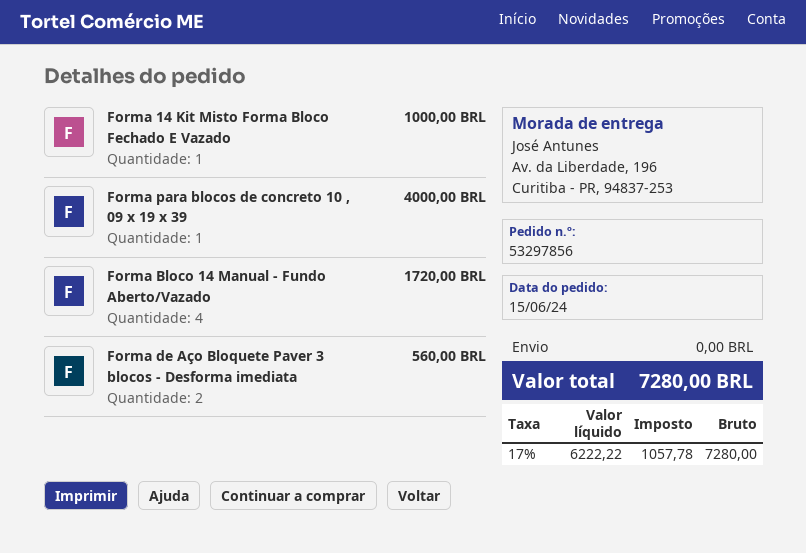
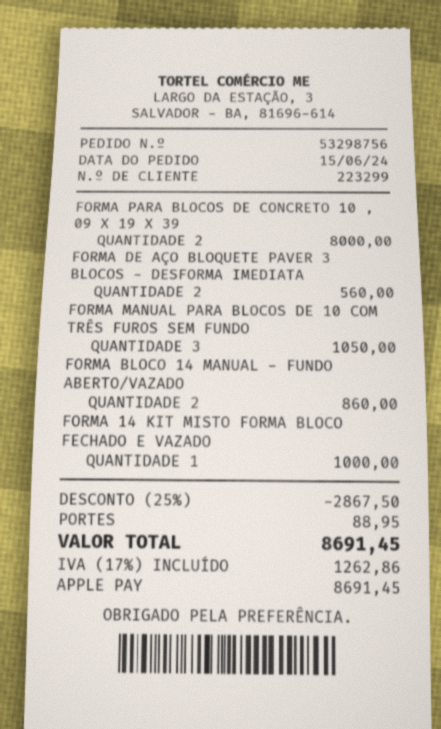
order number: 53297856 -> 53298756
Forma para blocos de concreto 10 , 09 x 19 x 39: 1 for 4000.00 -> 2 for 8000.00
Forma Bloco 14 Manual - Fundo Aberto/Vazado: 4 for 1720.00 -> 2 for 860.00
FORMA MANUAL PARA BLOCOS DE 10 COM TRÊS FUROS SEM FUNDO: none -> 3 for 1050.00
discount: none -> 25% = 2867.50
shipping: 0.00 -> 88.95
tax: 17% = 1057.78 -> 17% = 1262.86
total: 7280.00 -> 8691.45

◆ ◆ ◆ ◆ ◆ ◆ ◆

**WHAT IS NEEDED**: Among the lines above, please find those with "none" and copy them.

**RESULT**:
FORMA MANUAL PARA BLOCOS DE 10 COM TRÊS FUROS SEM FUNDO: none -> 3 for 1050.00
discount: none -> 25% = 2867.50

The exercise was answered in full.